Tunisia thwarts Sahara arms smugglers
By Monia Ghanmi for Magharebia in Tunis – 12/06/28
Tunisia is cracking down on weapons smuggling in the Saharan tri-border area.
During routine patrol operations to comb the region for arms trafficking and terrorist activity, the Tunisian Army, on June 20th, bombed three vehicles and two tents in the Remada area of Tataouine province, close to the border with Algeria and Libya, Tunisian Defence Minister Abdelkarim Zbidi confirmed on Friday (June 22nd).
An inspection at the site of the airstrike revealed six sets footprints heading southwest toward Algeria, weapon shells, machine guns, two portable missile launchers, three rocket-propelled grenades, ammunition, Motorola radios and a GPS device, according to a defence ministry communiqué.
The release indicated that sweep and search operations are still on-going in the vast Tunisian Sahara region that comprises about 30% of the country.
The vehicles, loaded with weapons and suspected to be from Libya heading toward Algeria, openly fired on a Tunisian military aircraft as it patrolled the border. The aircraft returned fire and the vehicles were destroyed.
The incident marks the third time that the Tunisian Army confronted armed groups most likely affiliated with terrorist organisation al-Qaeda in the Islamic Maghreb (AQIM). A May 2011 confrontation in Siliana province and a February 2012 operation in Sfax province resulted in the deaths of two soldiers and four terrorists.
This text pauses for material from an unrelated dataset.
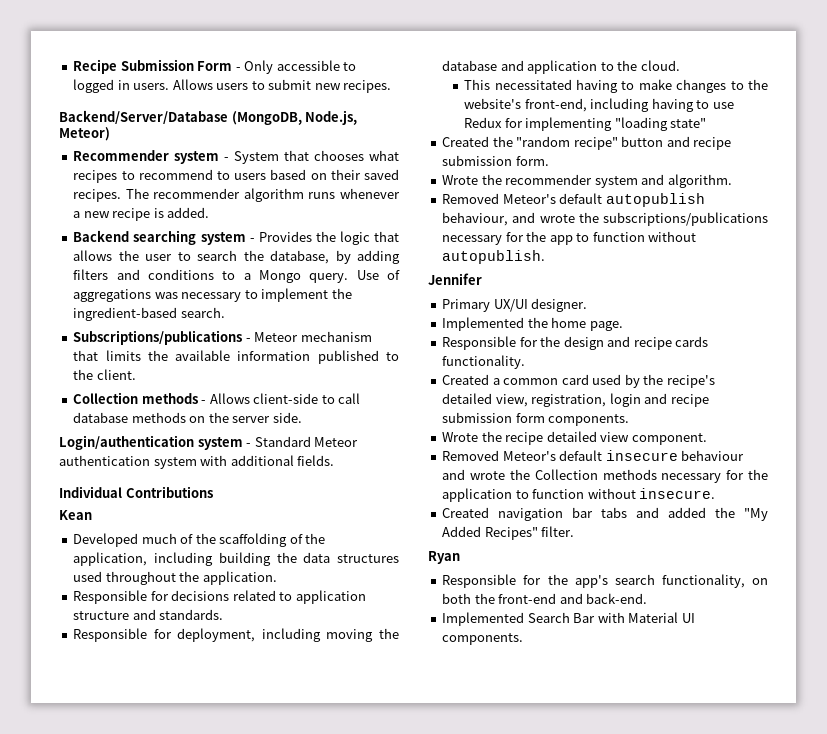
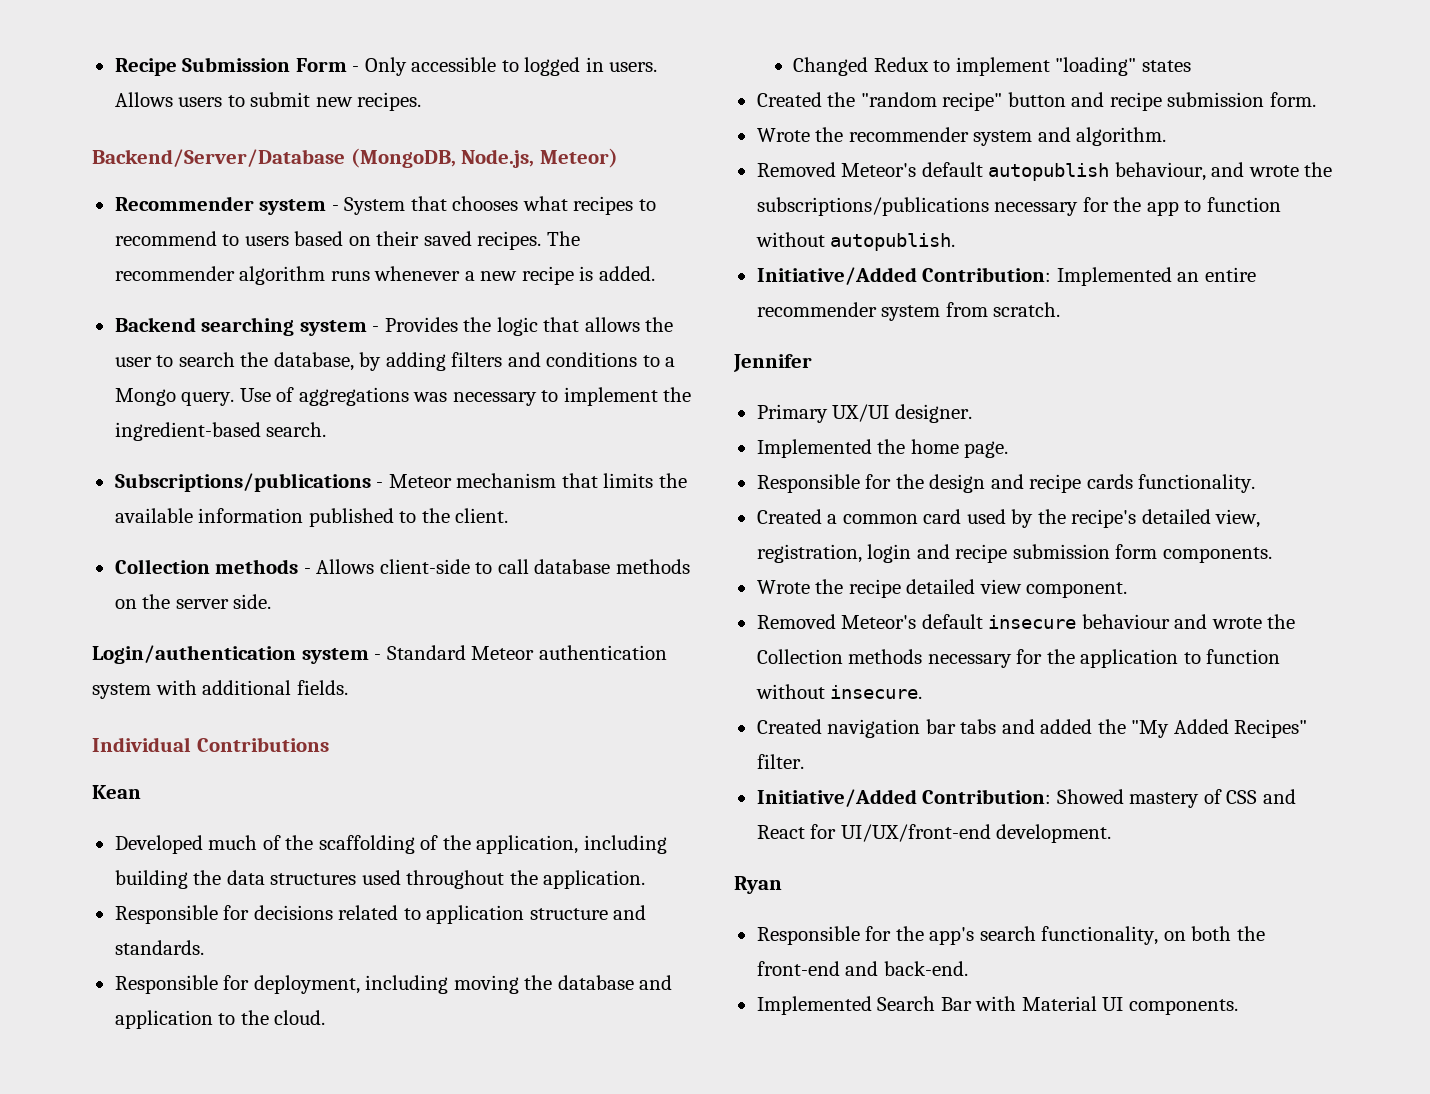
- This necessitated having to make changes to the website's front-end, including having to use Redux for implementing "loading state"
+ Changed Redux to implement "loading" states
+ Initiative/Added Contribution: Implemented an entire recommender system from scratch.
+ Initiative/Added Contribution: Showed mastery of CSS and React for UI/UX/front-end development.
Tunisia is trying to put an end to smuggling and other terrorist activity in the Tunisian Sahara corridor before it becomes a strategic passage for armed groups, an AQIM stronghold or a site for jihadist training camps.
Tunisian security forces are working day and night to secure the borders and to thwart the smuggling and exchange of weapons, ammunition and explosives from neighbouring Libya as well as those associated with the Mali crisis, Colonel Mohamed Bousnina of the Tunisian Defence Ministry said at a Friday (June 22nd) Amnesty International seminar focused on the topic of “Regulating the Arms Trade”.
Border town residents showed concern over the clashes.
"These incidents raise fears— fears that terrorist may become an endemic presence in our cities and establish strongholds in our deserts," resident Aymen Mnihli said.
In his opinion, Tunisia alone is not able to go to war with these desert-roving armed terrorists. The issue requires co-operation and co-ordination with neighbouring countries that are threatened by the same dangers, he said.
Libya shares a 500 km border with Tunisia and its border with Algeria is double that size.